**Your goal**
Find each line in the records below that contains the word "origin", and copy it out.

**Data to use**
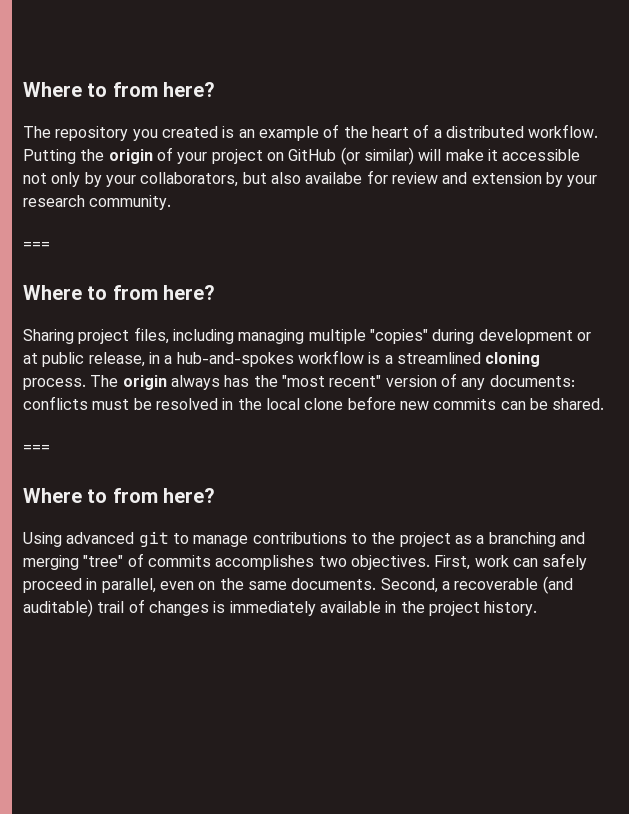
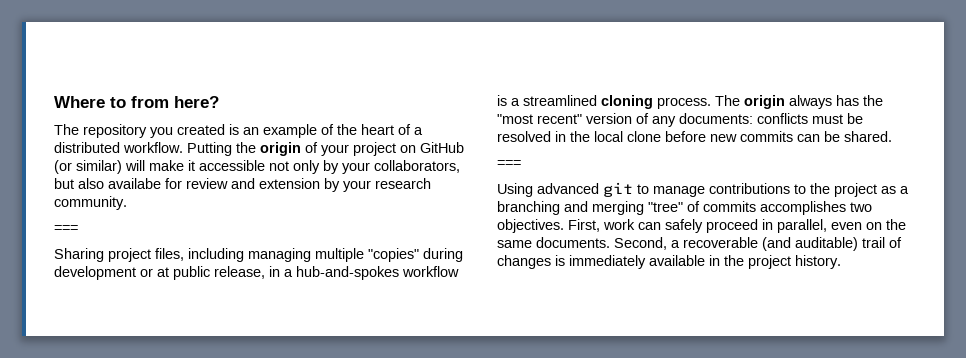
  Putting the origin of your project on GitHub (or similar) will make it accessible not only by your collaborators, but also availabe for review and extension by your research community.
  ===
- Where to from here?
  The origin always has the "most recent" version of any documents: conflicts must be resolved in the local clone before new commits can be shared.
  ===
- Where to from here?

**Task response**
  Putting the origin of your project on GitHub (or similar) will make it accessible not only by your collaborators, but also availabe for review and extension by your research community.
  The origin always has the "most recent" version of any documents: conflicts must be resolved in the local clone before new commits can be shared.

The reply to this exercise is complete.